Identification and localization of SLNs in the nuclear medicine report need to be related to the anatomical and surgical approach. According to the American Joint Committee on Cancer (AJCC)–Union for International Cancer Control (UICC) TNM (tumour, node, metastases) staging system, the lymph nodes in the neck may be subdivided into specific anatomic subsites and grouped into seven levels in each side of the neck (Fig. 2). Level I includes the submental (sublevel Ia) and submandibular (sublevel Ib) lymph nodes. Level II contains the upper jugular lymph nodes that extend from the inferior border of the hyoid bone to the base of the skull; in relation to the vertical plane delineated by the spinal accessory nerve, the lymph nodes located anteriorly (medial) constitute sublevel IIa, and the nodes located posteriorly (lateral) correspond to sublevel IIb. Level III includes the middle jugular nodes (cranial to the cricoid), and level IV the lower jugular nodes (caudal to the cricoid). The posterior border of regions II, III, and IV is the posterior border of the sternocleidomastoid muscle, which is the anterior border of level V. This latter group is composed of the sublevels Va (which includes the spinal accessory nodes) and Vb (which includes lymph nodes along the transverse cervical vessels) and the supraclavicular lymph nodes (with the exception of the Virchow node, which is located in level IV). Level VI contains the pretracheal and paratracheal nodes, the precricoid Delphian node, and the perithyroidal nodes, including the lymph nodes along the recurrent laryngeal nerves. Finally, level VII includes the superior mediastinal lymph nodes [41, 42].

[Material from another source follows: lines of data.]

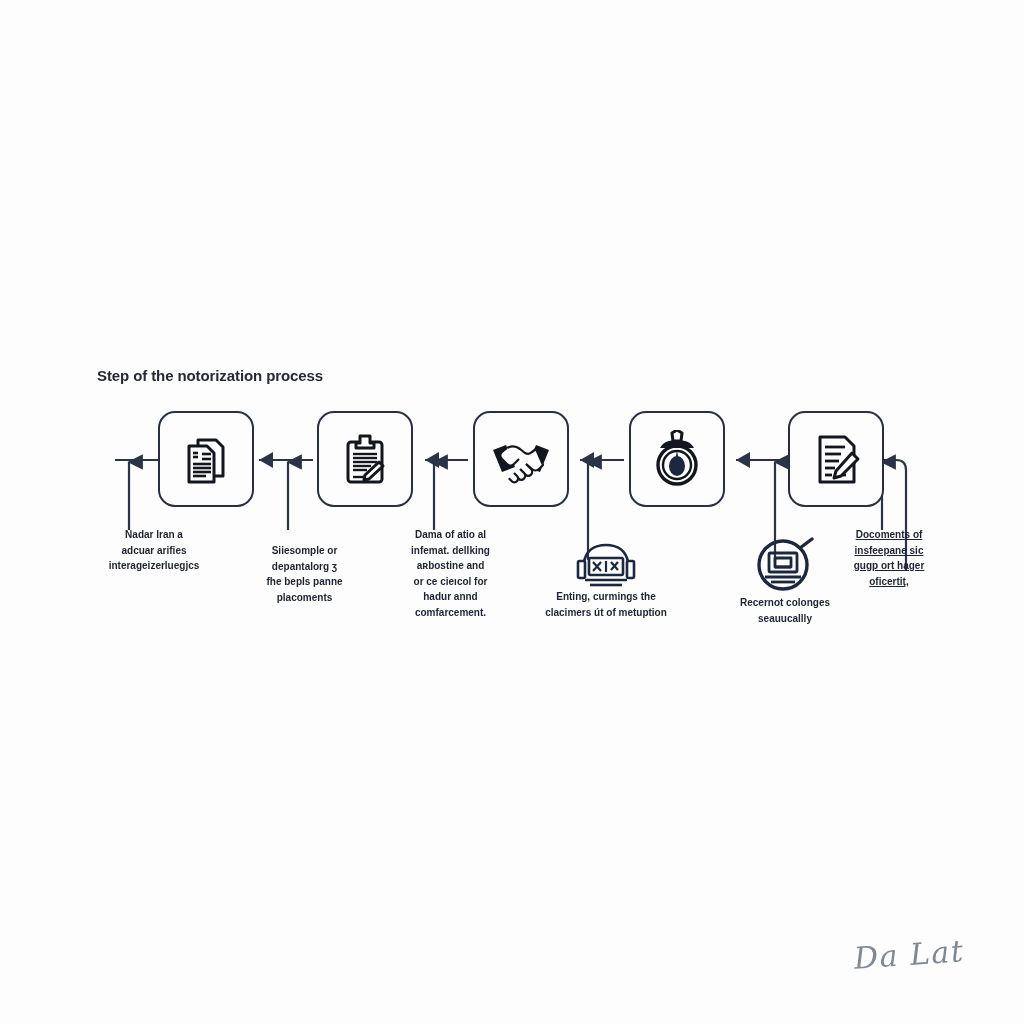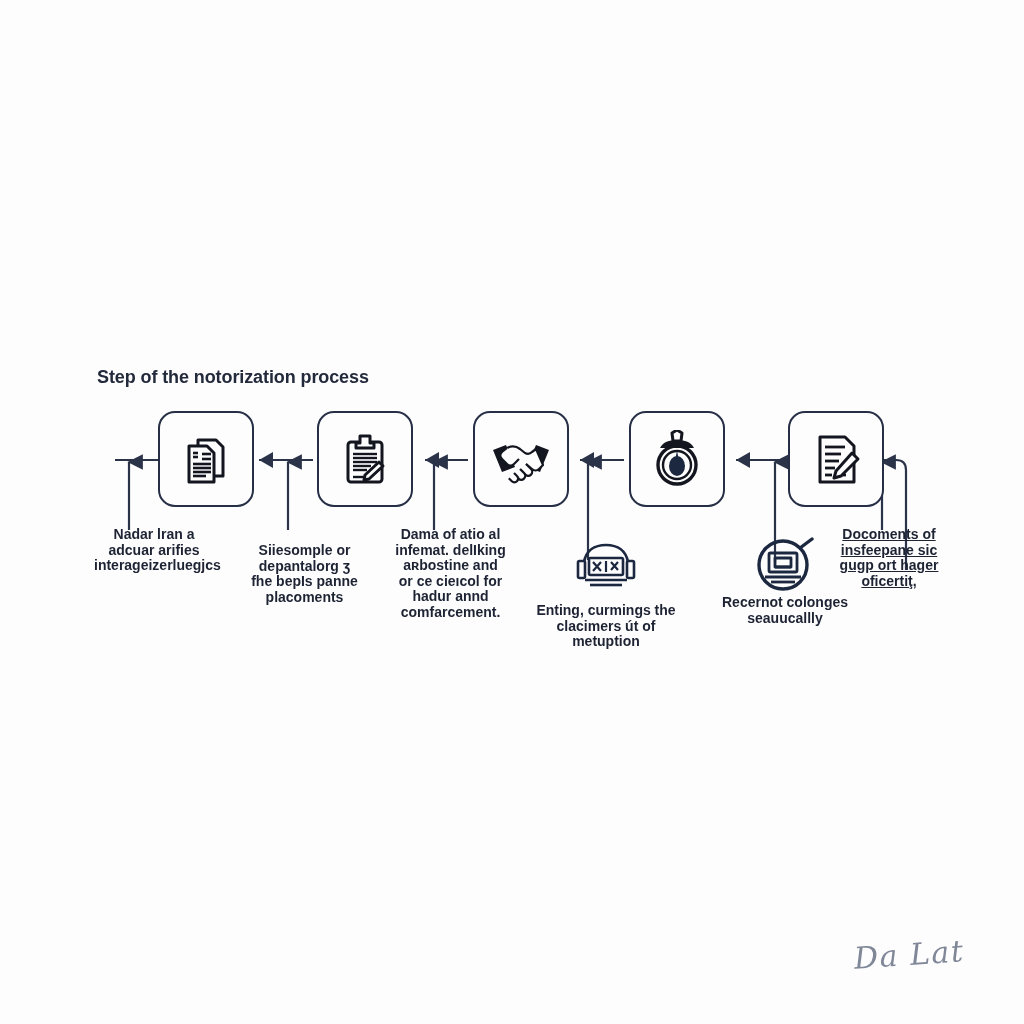--- a/index.html
+++ b/index.html
@@ -27,7 +27,7 @@
     position: absolute;
     left: 97px;
     top: 367px;
-    font-size: 18px;
+    font-size: 15px;
     font-weight: bold;
     color: #232a3b;
     letter-spacing: -0.1px;

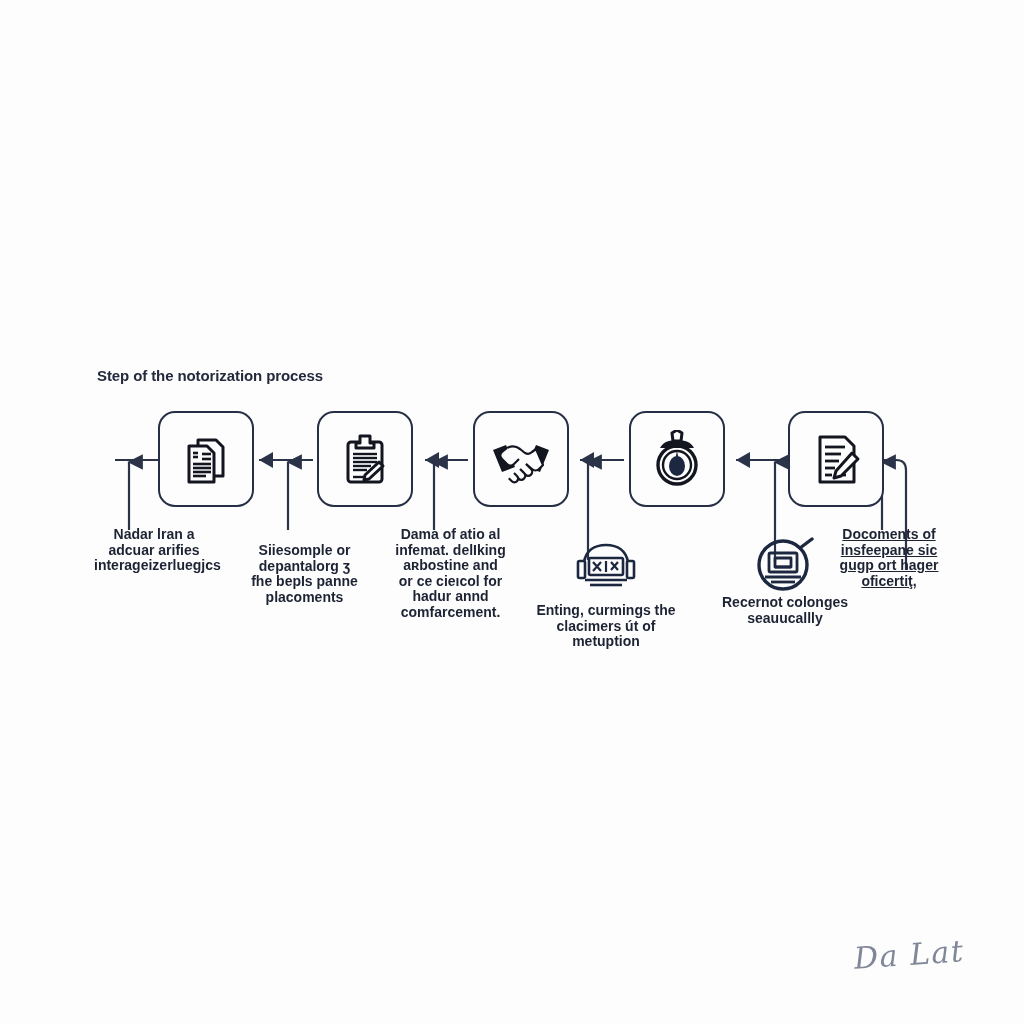--- a/index.html
+++ b/index.html
@@ -55,7 +55,7 @@
   .step-caption {
     position: absolute;
     text-align: center;
-    font-size: 14px;
+    font-size: 10px;
     line-height: 15.5px;
     color: #1d2333;
     font-weight: bold;

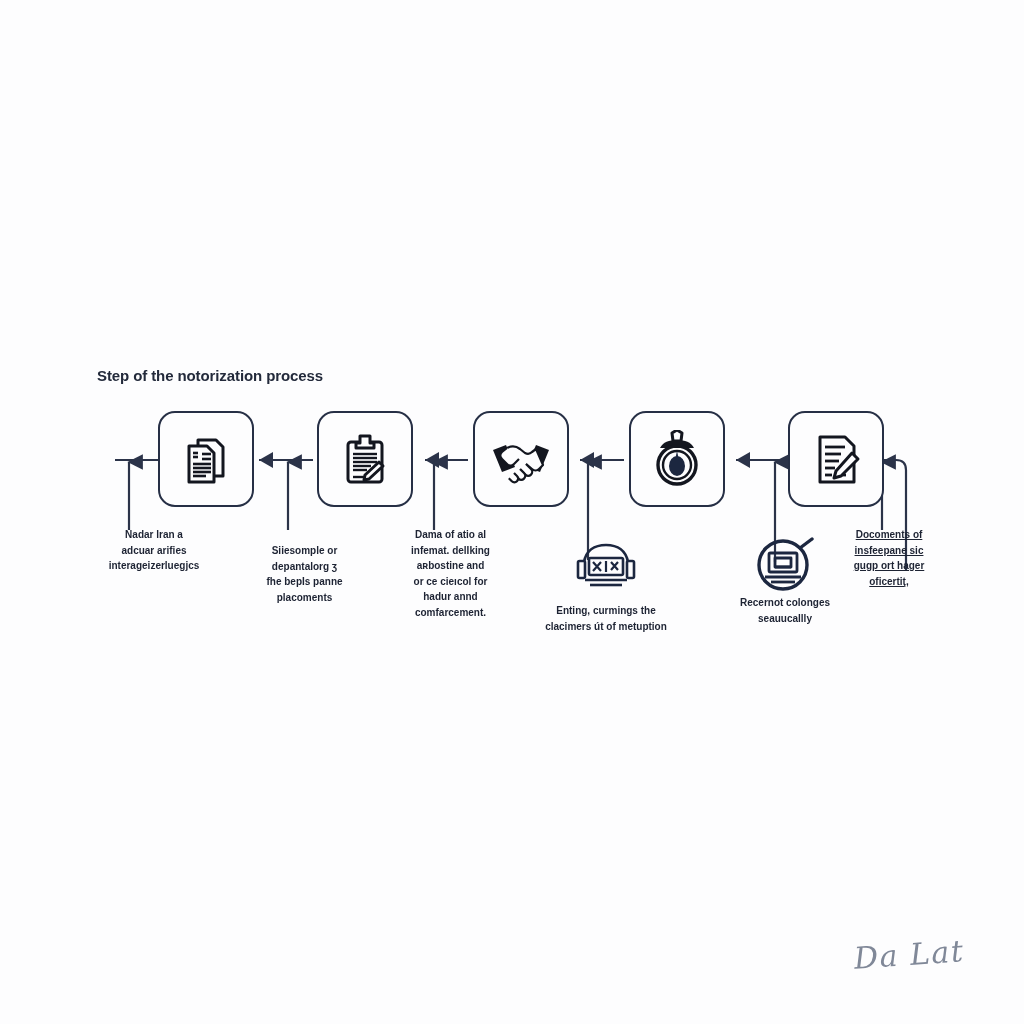--- a/index.html
+++ b/index.html
@@ -257,7 +257,7 @@
 
 <div class="step-caption" style="left:392px; top:527px; width:117px;">Dama of atio al<br>infemat. delIking<br>aʀbostine and<br>or ce cieıcol for<br>hadur annd<br>comfarcement.</div>
 
-<div class="step-caption" style="left:521px; top:589px; width:170px;margin-top:14px;">Enting, curmings the<br>clacimers út of metuption</div>
+<div class="step-caption" style="left:521px; top:589px; width:170px;">Enting, curmings the<br>clacimers út of metuption</div>
 
 <div class="step-caption" style="left:712px; top:595px; width:146px;text-align:center;">Recernot colonges<br>seauucallly</div>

Summarizing, each component of the lymphatic mapping procedure needs to be described incorporating the above-mentioned criteria (Fig. 2).

For dynamic studies, define and describe:
  1. a.

    Lymphatic ducts directly draining from the injection site to lymph nodes.

  2. b.

    Bilateral or unilateral drainage.

For early and delayed static images:
  1. a)

    Number and intensity uptake of first-echelon nodes.

  2. b)

    Number of second-echelon nodes.

  3. c)

    Additional lymph nodes appearing on delayed images in other basins.

  1. a)

    Identification of additional SLNs.

  2. b)

    Localization of SLNs with description of lymph node stations and reference to anatomical landmarks (vessels and muscles). Based on the CT images, the likeliness of a nodal cluster behind a single hot-spot should be indicated.

  3. c)

    Localization in reference to surgical neck levels (I to VII right and left).

  4. d)

    Secondary findings on low-dose non-enhanced CT include enlarged nodes, cluster of nodes, incidental findings, and other abnormalities.

The conclusion of the report should include:
  • Number, uptake intensity, and anatomical localization of SLNs related to lymph node station and surgical level of each side of the neck.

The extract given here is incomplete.